> Exercise:
With pictures removed, the data below should be returned exactly.

> Excerpted data:
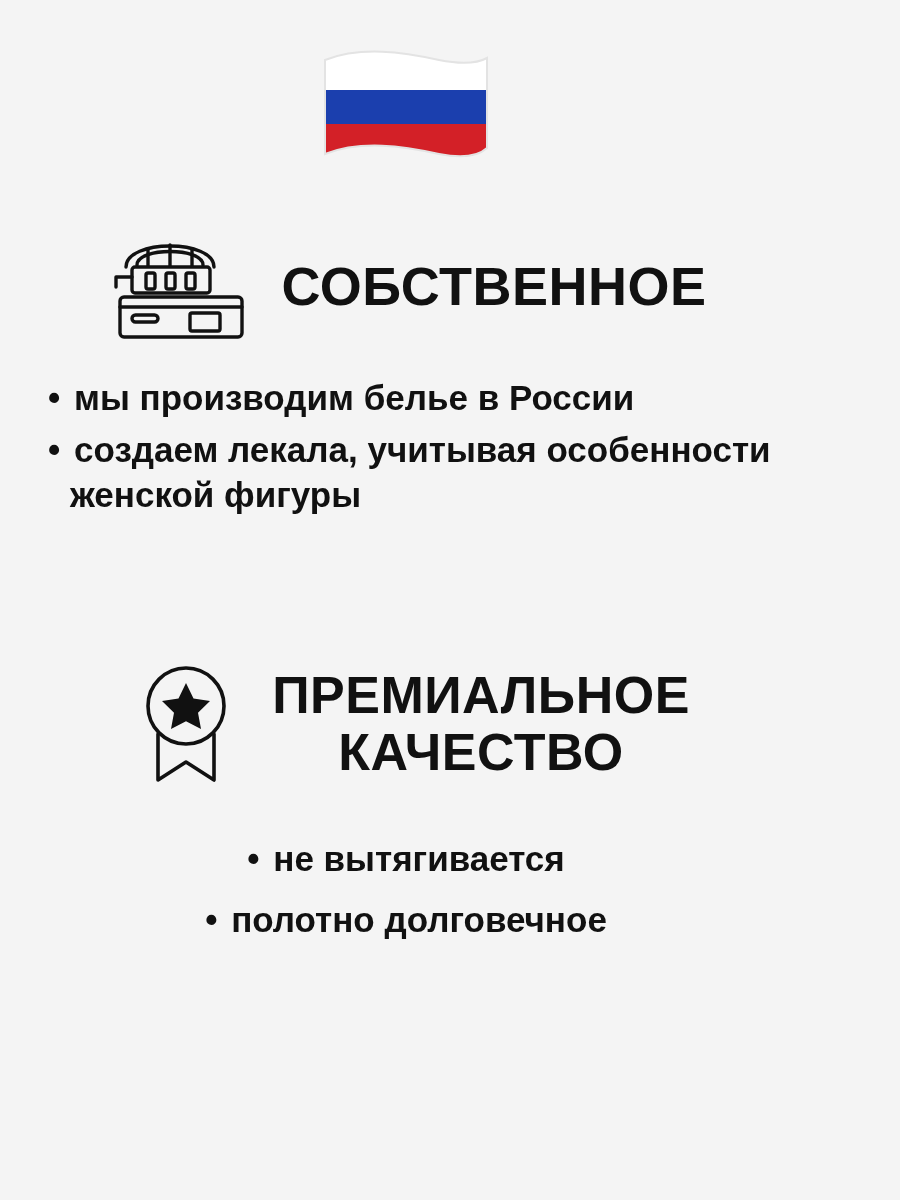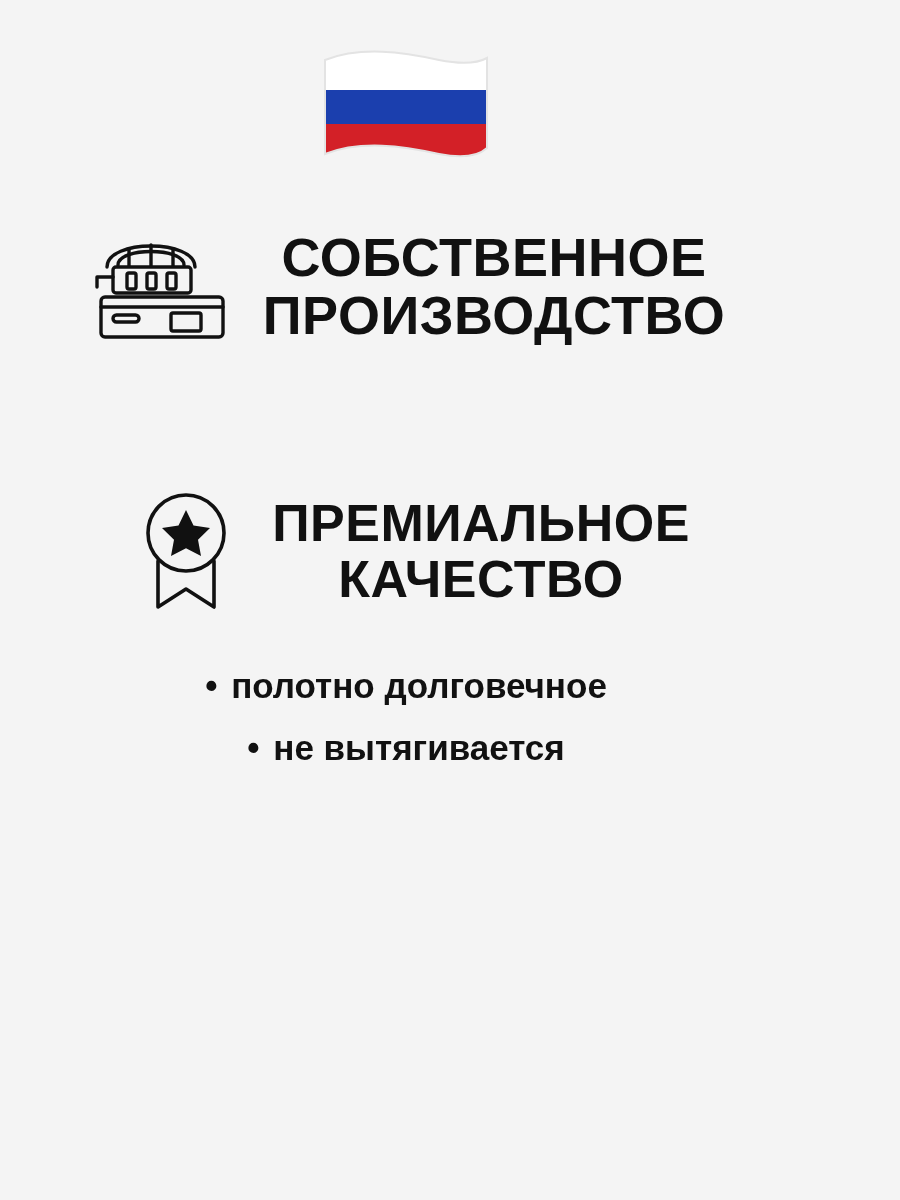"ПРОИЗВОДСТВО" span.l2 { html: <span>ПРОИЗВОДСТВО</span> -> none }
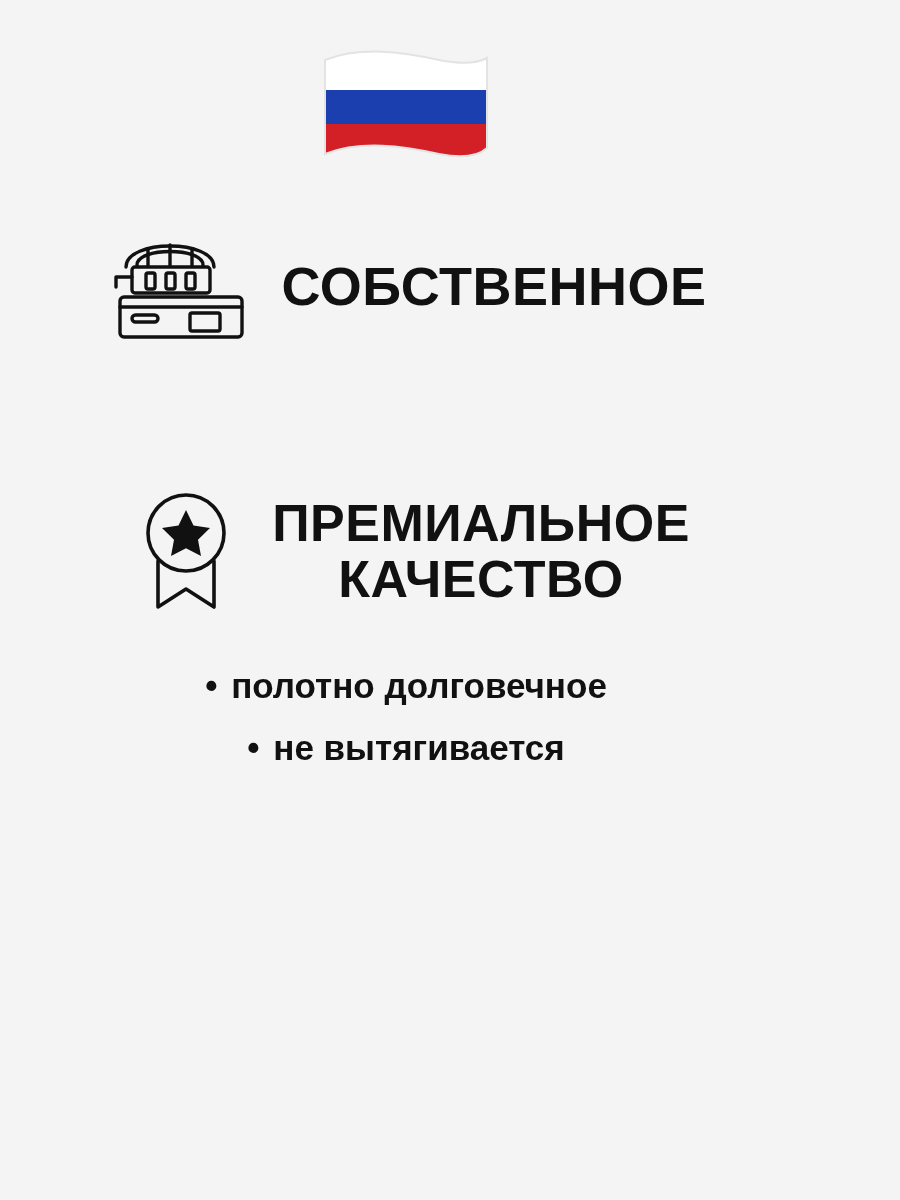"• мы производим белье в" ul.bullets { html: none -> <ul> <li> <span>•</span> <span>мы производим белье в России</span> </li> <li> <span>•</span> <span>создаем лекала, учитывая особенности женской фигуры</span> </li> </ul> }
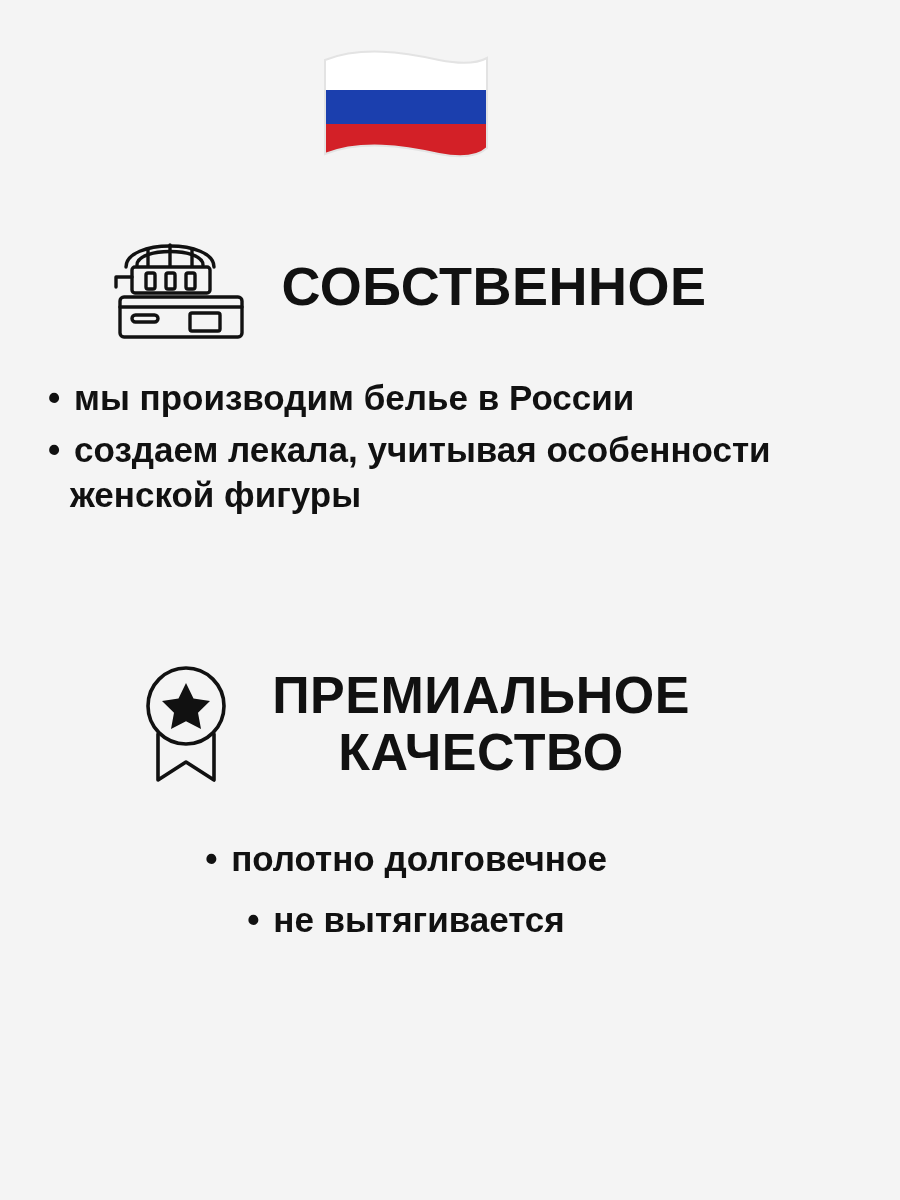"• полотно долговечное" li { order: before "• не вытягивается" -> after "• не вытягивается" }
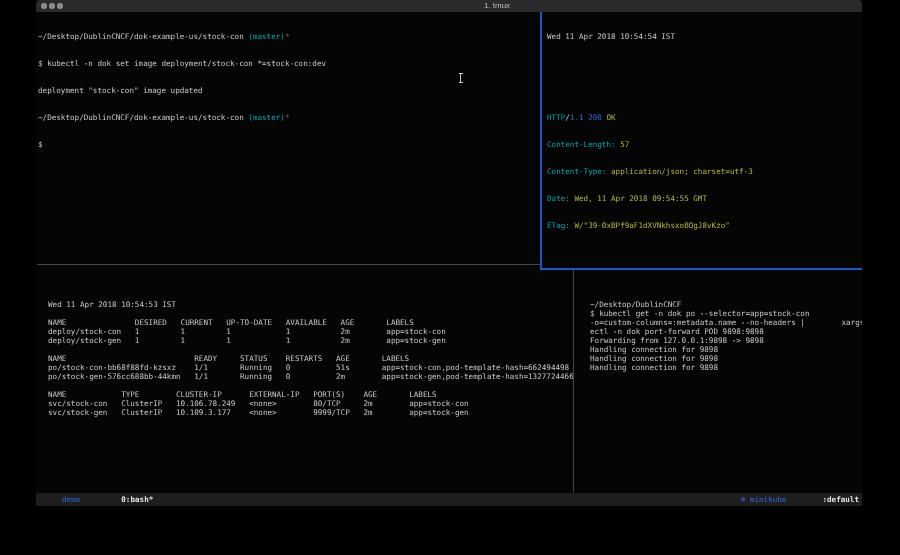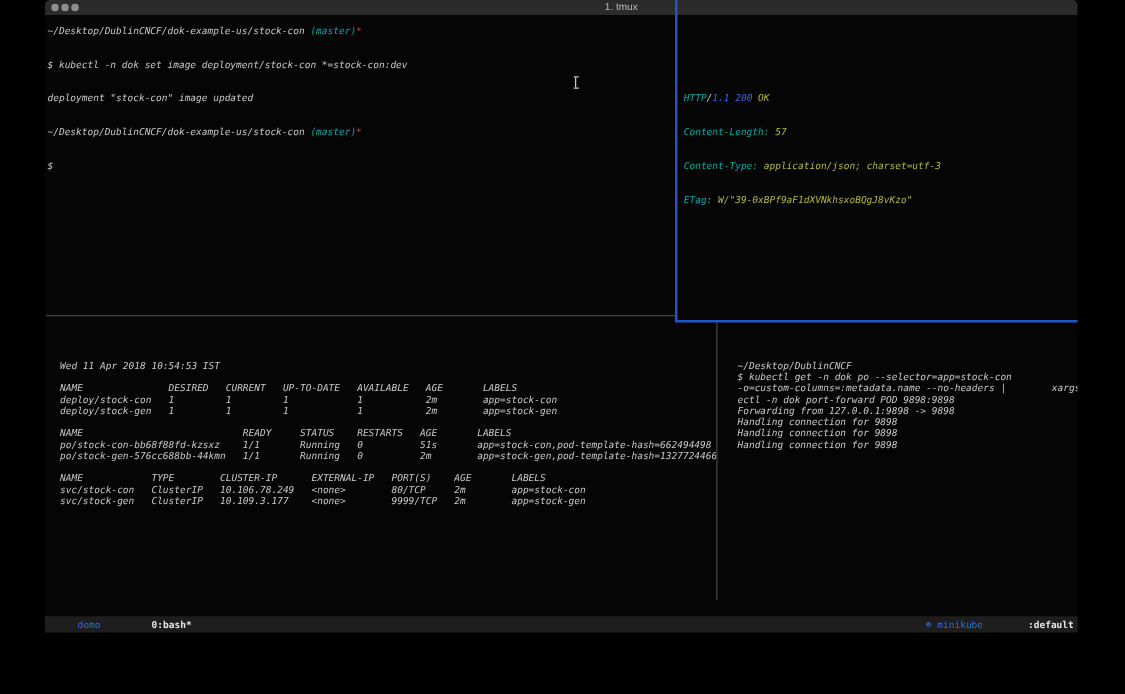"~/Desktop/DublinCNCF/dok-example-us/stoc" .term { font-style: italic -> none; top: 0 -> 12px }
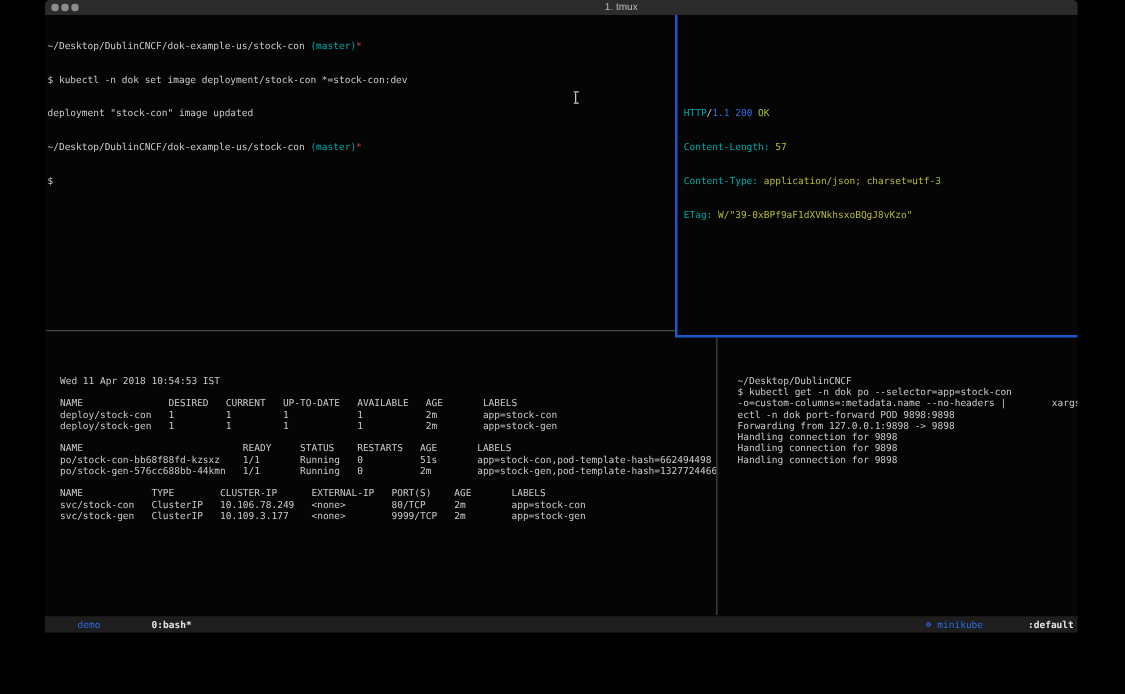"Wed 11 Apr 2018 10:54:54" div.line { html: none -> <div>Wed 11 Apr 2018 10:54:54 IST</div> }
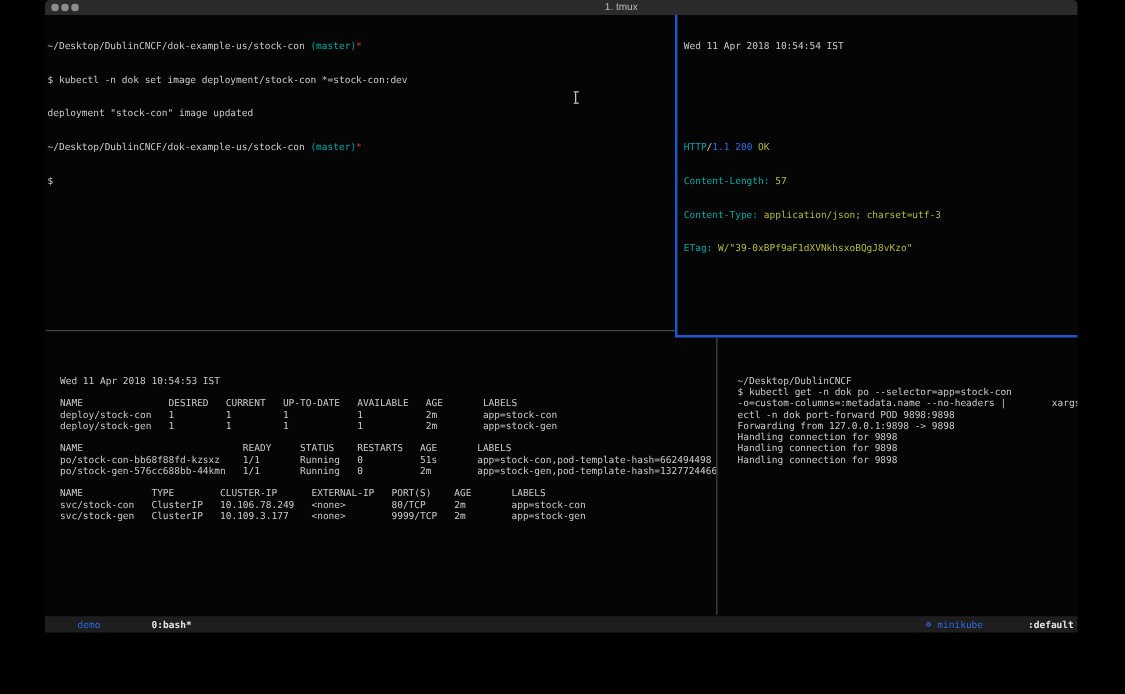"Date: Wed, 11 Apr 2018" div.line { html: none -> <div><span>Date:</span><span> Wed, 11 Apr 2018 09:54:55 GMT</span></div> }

> Response to the task:
"ПРОИЗВОДСТВО" span.l2 { html: <span>ПРОИЗВОДСТВО</span> -> none }
"• мы производим белье в" ul.bullets { html: none -> <ul> <li> <span>•</span> <span>мы производим белье в России</span> </li> <li> <span>•</span> <span>создаем лекала, учитывая особенности женской фигуры</span> </li> </ul> }
"• полотно долговечное" li { order: before "• не вытягивается" -> after "• не вытягивается" }
"~/Desktop/DublinCNCF/dok-example-us/stoc" .term { font-style: italic -> none; top: 0 -> 12px }
"Wed 11 Apr 2018 10:54:54" div.line { html: none -> <div>Wed 11 Apr 2018 10:54:54 IST</div> }
"Date: Wed, 11 Apr 2018" div.line { html: none -> <div><span>Date:</span><span> Wed, 11 Apr 2018 09:54:55 GMT</span></div> }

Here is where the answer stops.